WORK ITEM » Starting at the top of the entries below, write out each line up to and including the one containing "tętnicze, tachykardię, kaszel i duszność.". Leave the pictures out.

====

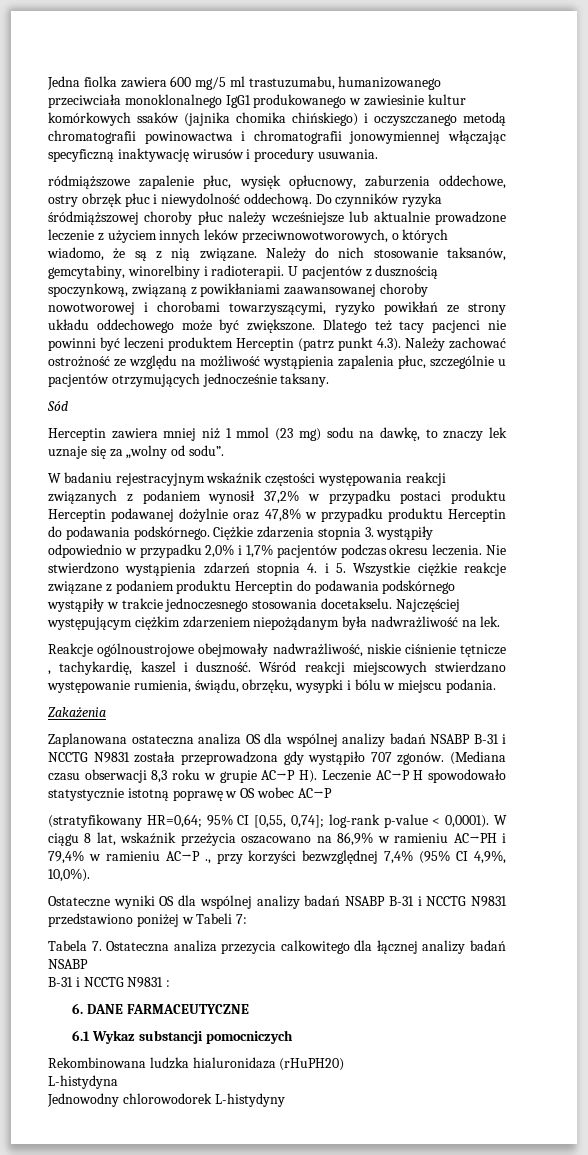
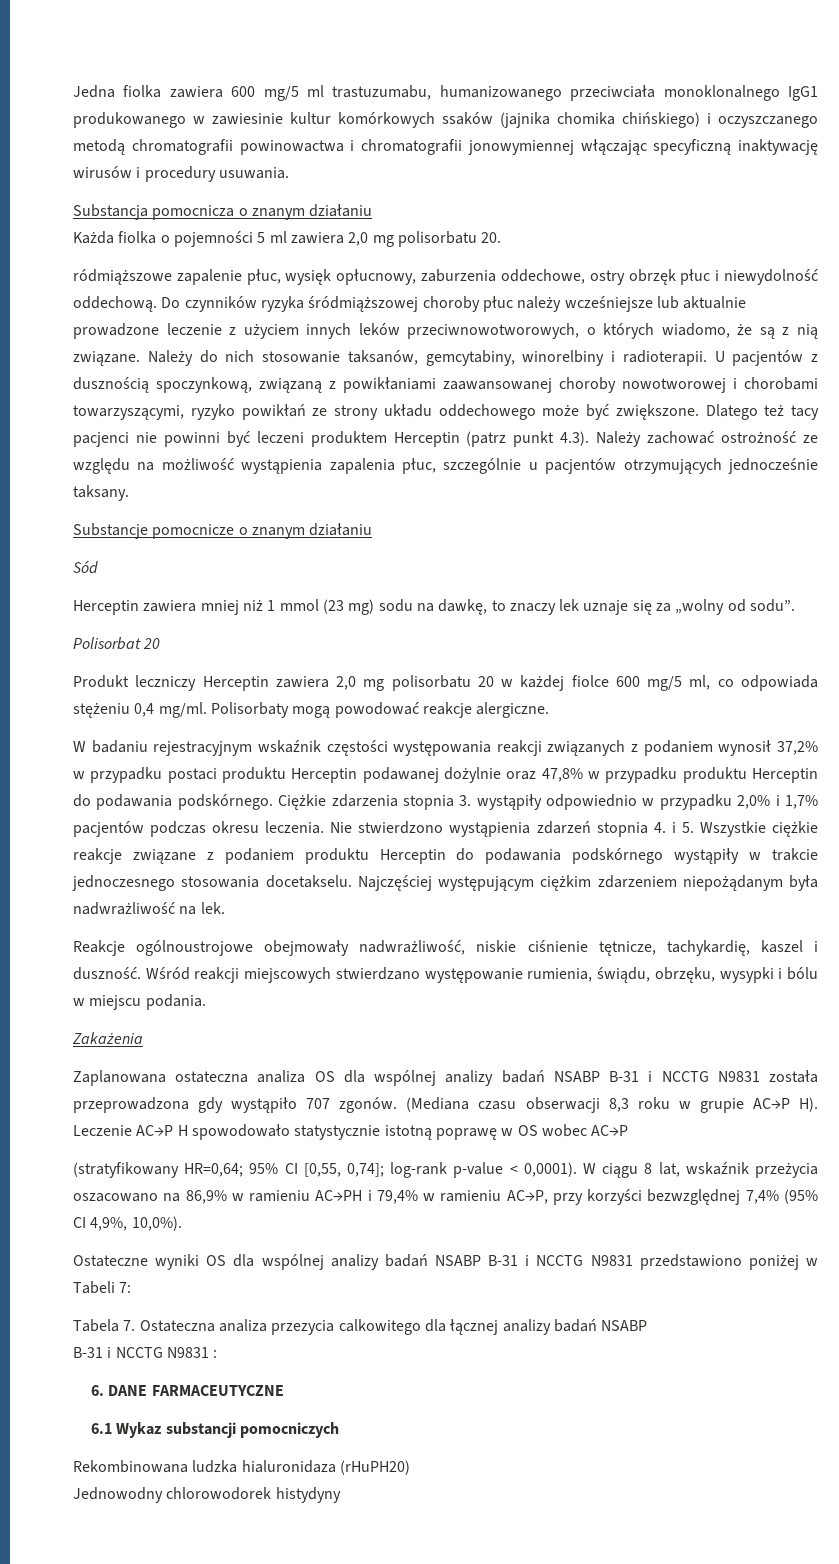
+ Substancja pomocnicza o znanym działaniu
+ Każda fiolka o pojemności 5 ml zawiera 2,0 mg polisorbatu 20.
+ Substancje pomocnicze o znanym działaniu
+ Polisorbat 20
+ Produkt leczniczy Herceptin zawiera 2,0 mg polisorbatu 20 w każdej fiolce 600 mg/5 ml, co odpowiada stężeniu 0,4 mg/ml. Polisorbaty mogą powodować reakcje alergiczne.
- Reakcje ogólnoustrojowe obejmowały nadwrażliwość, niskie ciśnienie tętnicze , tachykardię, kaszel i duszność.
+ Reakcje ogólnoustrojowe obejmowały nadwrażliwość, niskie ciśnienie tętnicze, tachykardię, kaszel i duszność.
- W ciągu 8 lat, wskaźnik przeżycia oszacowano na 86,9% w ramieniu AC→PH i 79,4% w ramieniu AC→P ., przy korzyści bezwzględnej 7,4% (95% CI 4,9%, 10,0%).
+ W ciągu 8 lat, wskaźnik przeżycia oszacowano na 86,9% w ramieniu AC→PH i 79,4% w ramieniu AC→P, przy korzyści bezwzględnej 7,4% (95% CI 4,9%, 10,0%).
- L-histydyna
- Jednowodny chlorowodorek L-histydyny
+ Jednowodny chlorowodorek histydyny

====

ANSWER BOX »
+ Substancja pomocnicza o znanym działaniu
+ Każda fiolka o pojemności 5 ml zawiera 2,0 mg polisorbatu 20.
+ Substancje pomocnicze o znanym działaniu
+ Polisorbat 20
+ Produkt leczniczy Herceptin zawiera 2,0 mg polisorbatu 20 w każdej fiolce 600 mg/5 ml, co odpowiada stężeniu 0,4 mg/ml. Polisorbaty mogą powodować reakcje alergiczne.
- Reakcje ogólnoustrojowe obejmowały nadwrażliwość, niskie ciśnienie tętnicze , tachykardię, kaszel i duszność.
+ Reakcje ogólnoustrojowe obejmowały nadwrażliwość, niskie ciśnienie tętnicze, tachykardię, kaszel i duszność.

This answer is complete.